Le 11 juillet, tandis que des milliers de spectateurs convergent vers le Stade de France, Wilfrid, chauffeur d’autocar venu du Doubs, assiste à une scène qu’il peine à croire. Selon son témoignage, cinq motards de la police municipale, pourtant mobilisés pour assurer la sécurité du public, auraient multiplié les wheelings au milieu d’une zone fortement fréquentée.
« Ils démarraient, levaient la roue avant, revenaient à leur place… puis recommençaient quelques minutes plus tard », raconte-t-il. D’abord incrédule, il finit par sortir son téléphone pour immortaliser ce qu’il considère comme un comportement aussi irresponsable qu’incompréhensible.
Les vidéos ICI
Des acrobaties que l’État sanctionne… chez les autres
L’ironie est mordante. Depuis le décret de juin 2024, lever sa moto sur une roue est officiellement considéré comme une manœuvre acrobatique, premier pas vers les rodéos urbains que le ministère de l’Intérieur promet de combattre avec fermeté. À la clé : jusqu’à 450 euros d’amende, deux points de permis en moins, une possible suspension du permis et un stage obligatoire de sensibilisation.
Autrement dit, ce que les autorités dénoncent quotidiennement dans les quartiers populaires pourrait aujourd’hui être reproché… à ceux chargés de le réprimer.
Difficile de ne pas y voir un immense paradoxe.
La mairie prise de court
Alertée après la diffusion des vidéos, la mairie de Saint-Denis reconnaît que les motards filmés appartiennent « a priori » à sa police municipale et qu’ils étaient bien en service lors de la sécurisation du concert.

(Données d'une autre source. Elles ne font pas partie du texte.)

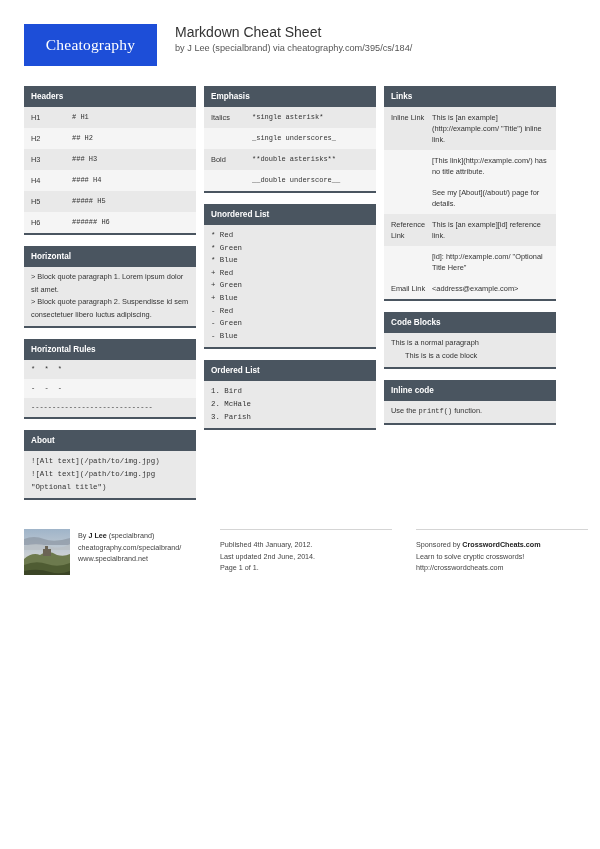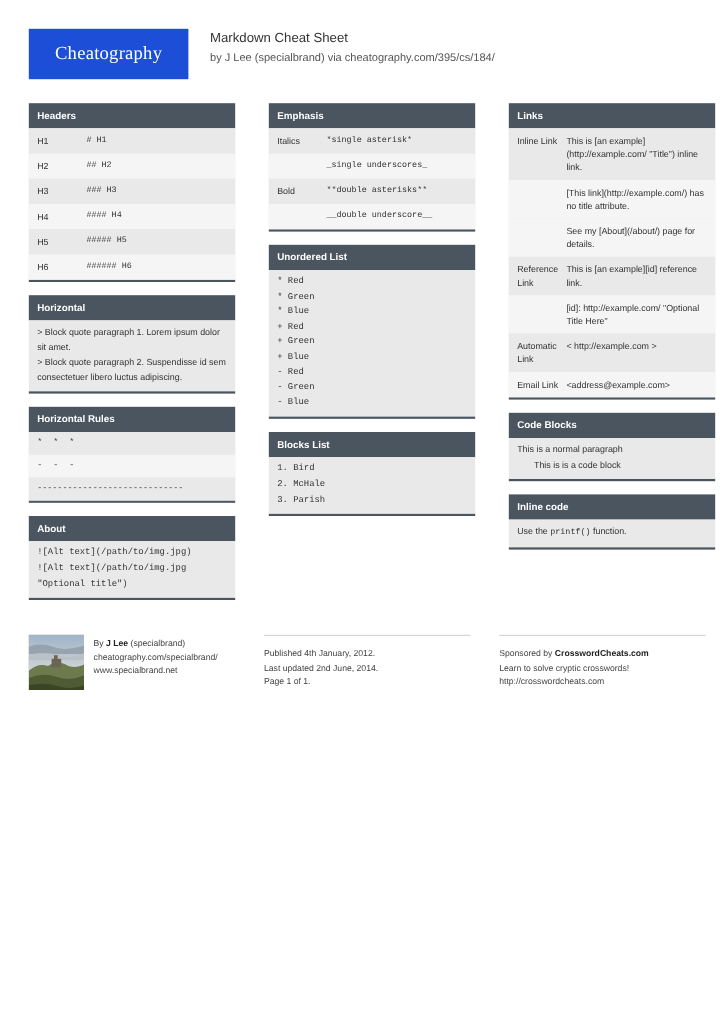--- a/index.html
+++ b/index.html
@@ -17,25 +17,25 @@
   .logo {
     width: 133px; height: 42px; background: #1d4ed8;
     display: flex; align-items: center; justify-content: center;
     flex: 0 0 auto;
   }
   .logo-text {
     color: #ffffff; font-family: "Liberation Serif", serif;
     font-size: 15.5px; letter-spacing: .2px;
   }
   .titles { margin-left: 18px; padding-top: 1px; }
-  .sheet-title { font-size: 11px; color: #333333; line-height: 15px; }
+  .sheet-title { font-size: 14px; color: #333333; line-height: 15px; }
   .sheet-sub { font-size: 9.2px; color: #555555; line-height: 14px; margin-top: 1px; }
 
   
-  .columns { display: flex; gap: 28px; align-items: flex-start; }
+  .columns { display: flex; gap: 8px; align-items: flex-start; }
   .col { width: 172px; flex: 0 0 172px; }
 
   
   .block { margin-bottom: 11px; border-bottom: 2px solid #4a5560; }
   .block-head {
     background: #4a5560; color: #ffffff;
     font-size: 8.2px; font-weight: bold;
     padding: 5px 7px 5px 7px; line-height: 11px;
   }
   .rows { background: #e9e9e9; }
@@ -184,21 +184,21 @@
           <div class="line mono">+ Red</div>
           <div class="line mono">+ Green</div>
           <div class="line mono">+ Blue</div>
           <div class="line mono">- Red</div>
           <div class="line mono">- Green</div>
           <div class="line mono">- Blue</div>
         </div>
       </div>
 
       <div class="block">
-        <div class="block-head">Blocks List</div>
+        <div class="block-head">Ordered List</div>
         <div class="lines">
           <div class="line mono">1. Bird</div>
           <div class="line mono">2. McHale</div>
           <div class="line mono">3. Parish</div>
         </div>
       </div>
 
     </div>
 
     <div class="col">
@@ -218,24 +218,20 @@
             <div class="cell-key"></div>
             <div class="cell-val">See my [About](/about/) page for details.</div>
           </div>
           <div class="row alt">
             <div class="cell-key">Reference Link</div>
             <div class="cell-val">This is [an example][id] reference link.</div>
           </div>
           <div class="row plain">
             <div class="cell-key"></div>
             <div class="cell-val">[id]: http://example.com/ "Optional Title Here"</div>
-          </div>
-          <div class="row alt">
-            <div class="cell-key">Automatic Link</div>
-            <div class="cell-val">&lt; http://example.com &gt;</div>
           </div>
           <div class="row plain">
             <div class="cell-key">Email Link</div>
             <div class="cell-val">&lt;address@example.com&gt;</div>
           </div>
         </div>
       </div>
 
       <div class="block">
         <div class="block-head">Code Blocks</div>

Le maire, Bally Bagayoko, affirme n’avoir découvert les faits qu’après avoir été sollicité par la presse. Une enquête administrative a immédiatement été ordonnée afin d’identifier les agents concernés et d’engager d’éventuelles sanctions disciplinaires.

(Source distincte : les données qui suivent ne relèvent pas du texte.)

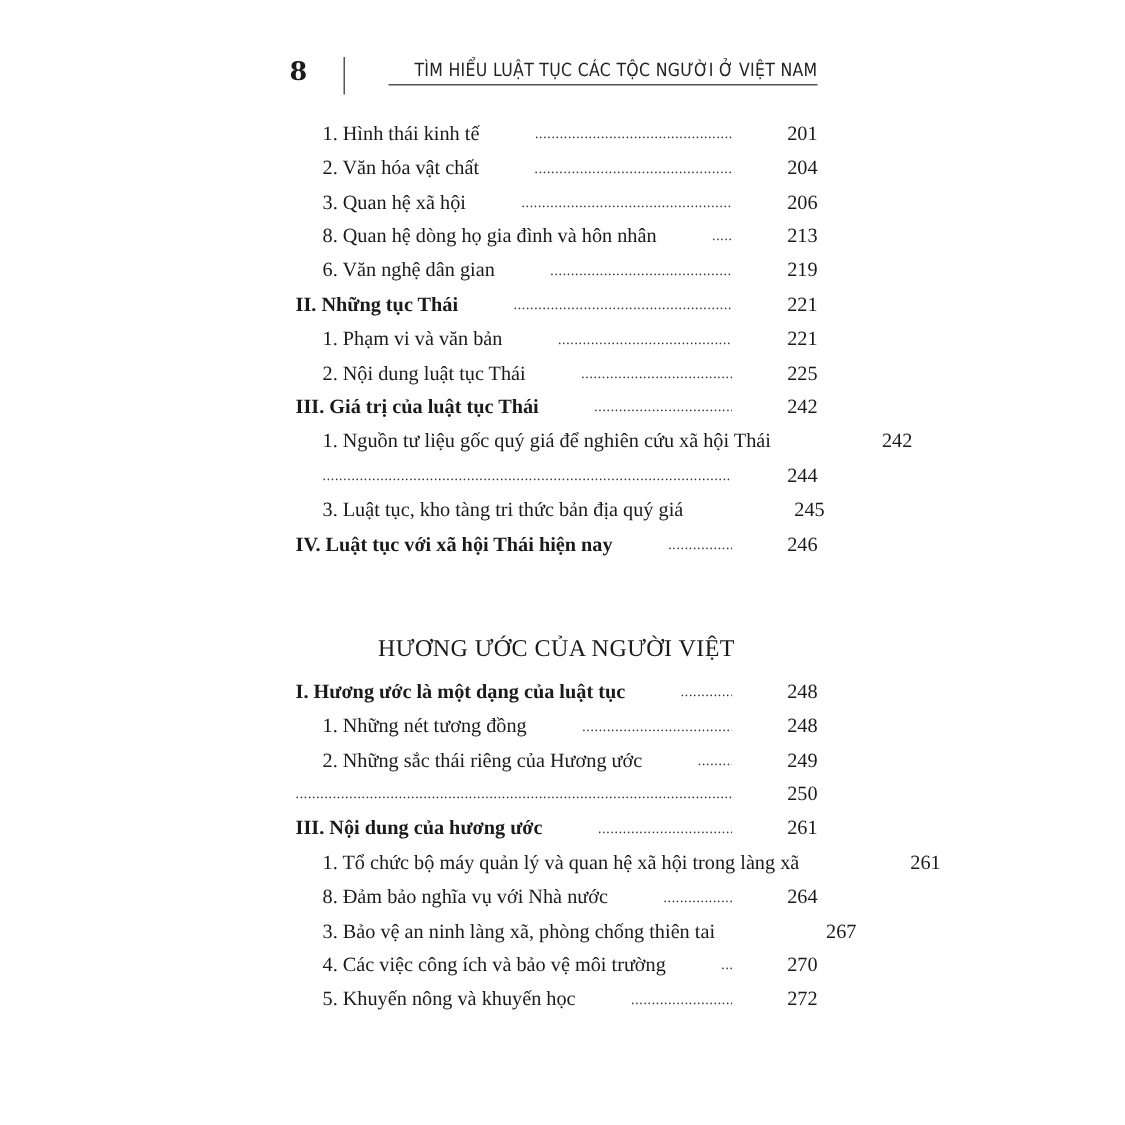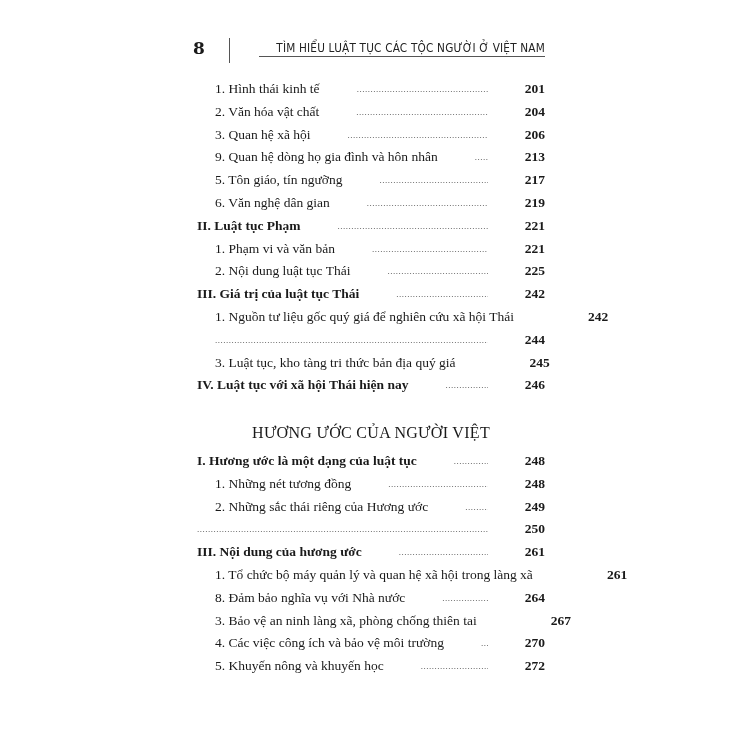--- a/index.html
+++ b/index.html
@@ -75,21 +75,21 @@
       flex: 1 1 auto;
       overflow: hidden;
       font-weight: normal;
       letter-spacing: 0.5px;
       color: #333;
       font-size: 9px;
     }
     .toc-row .leader::before {
       content: "................................................................................................................................................................";
     }
-    .toc-row .page { flex: 0 0 auto; font-weight: bold; }
+    .toc-row .page { flex: 0 0 auto; font-weight: normal; }
     .chapter-heading {
       position: absolute;
       left: 197px;
       width: 348px;
       top: 401px;
       text-align: center;
     }
     .chapter-label {
       font-style: italic;
       font-size: 15px;
@@ -124,36 +124,31 @@
       <span class="label">2. Văn hóa vật chất</span>
       <span class="leader"></span>
       <span class="page">204</span>
     </div>
   <div class="toc-row item">
       <span class="label">3. Quan hệ xã hội</span>
       <span class="leader"></span>
       <span class="page">206</span>
     </div>
   <div class="toc-row item">
-      <span class="label">9. Quan hệ dòng họ gia đình và hôn nhân</span>
+      <span class="label">8. Quan hệ dòng họ gia đình và hôn nhân</span>
       <span class="leader"></span>
       <span class="page">213</span>
     </div>
   <div class="toc-row item">
-      <span class="label">5. Tôn giáo, tín ngưỡng</span>
-      <span class="leader"></span>
-      <span class="page">217</span>
-    </div>
-  <div class="toc-row item">
       <span class="label">6. Văn nghệ dân gian</span>
       <span class="leader"></span>
       <span class="page">219</span>
     </div>
   <div class="toc-row section">
-      <span class="label">II. Luật tục Phạm</span>
+      <span class="label">II. Những tục Thái</span>
       <span class="leader"></span>
       <span class="page">221</span>
     </div>
   <div class="toc-row item">
       <span class="label">1. Phạm vi và văn bản</span>
       <span class="leader"></span>
       <span class="page">221</span>
     </div>
   <div class="toc-row item">
       <span class="label">2. Nội dung luật tục Thái</span>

Autre élément embarrassant : aucune caméra municipale ne couvrait la zone où les figures auraient été réalisées.
Une deuxième vidéo qui alourdit le dossier
Comme si cela ne suffisait pas, une autre séquence diffusée quelques jours plus tôt sur le réseau X montrerait un motard de cette même police municipale effectuant une roue arrière en dépassant un cycliste à vive allure.
Là encore, la municipalité annonce une enquête.

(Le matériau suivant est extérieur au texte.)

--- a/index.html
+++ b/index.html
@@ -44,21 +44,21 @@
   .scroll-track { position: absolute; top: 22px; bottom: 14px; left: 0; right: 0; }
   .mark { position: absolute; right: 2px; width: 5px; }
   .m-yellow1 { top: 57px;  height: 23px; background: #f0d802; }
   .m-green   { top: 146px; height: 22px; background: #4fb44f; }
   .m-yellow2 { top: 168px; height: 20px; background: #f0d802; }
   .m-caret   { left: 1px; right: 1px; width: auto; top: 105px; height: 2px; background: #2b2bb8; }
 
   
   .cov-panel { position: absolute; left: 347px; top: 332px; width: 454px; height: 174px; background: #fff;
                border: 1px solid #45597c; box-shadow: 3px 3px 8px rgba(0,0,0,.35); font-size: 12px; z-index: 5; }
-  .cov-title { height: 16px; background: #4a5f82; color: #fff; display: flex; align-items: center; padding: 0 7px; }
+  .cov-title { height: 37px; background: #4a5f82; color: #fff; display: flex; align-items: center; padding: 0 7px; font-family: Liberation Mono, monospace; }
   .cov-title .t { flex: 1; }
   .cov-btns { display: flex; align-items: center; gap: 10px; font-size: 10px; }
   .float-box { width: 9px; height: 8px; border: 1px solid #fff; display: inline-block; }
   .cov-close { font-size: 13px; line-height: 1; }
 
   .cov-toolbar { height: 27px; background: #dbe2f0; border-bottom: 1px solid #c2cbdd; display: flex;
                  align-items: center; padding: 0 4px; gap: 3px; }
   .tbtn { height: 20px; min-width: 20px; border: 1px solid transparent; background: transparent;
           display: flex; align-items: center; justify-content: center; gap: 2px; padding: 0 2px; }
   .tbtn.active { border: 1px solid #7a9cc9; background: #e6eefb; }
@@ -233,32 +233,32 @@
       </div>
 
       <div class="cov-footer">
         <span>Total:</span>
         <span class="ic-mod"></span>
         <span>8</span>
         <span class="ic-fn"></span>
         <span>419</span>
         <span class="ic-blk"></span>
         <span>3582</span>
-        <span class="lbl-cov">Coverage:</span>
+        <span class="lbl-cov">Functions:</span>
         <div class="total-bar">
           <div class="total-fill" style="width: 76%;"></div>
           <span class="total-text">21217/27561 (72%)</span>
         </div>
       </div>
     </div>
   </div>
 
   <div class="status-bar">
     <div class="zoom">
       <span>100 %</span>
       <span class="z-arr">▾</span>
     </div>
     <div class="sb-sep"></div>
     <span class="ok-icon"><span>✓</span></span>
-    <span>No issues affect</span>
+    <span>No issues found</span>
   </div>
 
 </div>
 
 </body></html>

Deux vidéos. Deux enquêtes. Et une crédibilité qui vacille.
Une police municipale déjà sous tension
L’affaire intervient dans un contexte particulièrement sensible.
Ces dernières années, la police municipale de Saint-Denis a connu une montée en puissance spectaculaire : effectifs multipliés par quatre, armement renforcé, budget annuel de 14 millions d’euros, vidéosurveillance étendue, fonctionnement 24 heures sur 24.
Mais cette montée en puissance s’est aussi accompagnée de nombreuses controverses. Plusieurs enquêtes ont été ouvertes pour des faits présumés de violences policières, tandis que la Ligue des droits de l’homme dénonçait des humiliations, des contrôles illégaux et des usages disproportionnés de la force.
L’arrivée du nouveau maire avait promis une autre doctrine, notamment sur l’utilisation des lanceurs de balles de défense. Cette nouvelle polémique vient brutalement rappeler qu’un changement de cap politique ne suffit pas toujours à changer certaines pratiques.
L’exemplarité ne se négocie pas
Au-delà des sanctions qui pourraient être prises, cette affaire pose une question simple : comment convaincre les citoyens de respecter la loi lorsque ceux qui sont chargés de la faire appliquer semblent, eux-mêmes, en repousser les limites ?
Les rodéos urbains sont dénoncés comme un danger majeur pour les piétons et les autres usagers de la route. Ils ont déjà coûté des vies. Dès lors, voir des agents assermentés reproduire des comportements assimilés à ces pratiques envoie un signal désastreux.
L’autorité ne repose pas uniquement sur un uniforme. Elle repose d’abord sur l’exemplarité. Et lorsque cette exemplarité vacille, c’est toute la confiance envers les institutions qui se retrouve, elle aussi, sur une seule roue.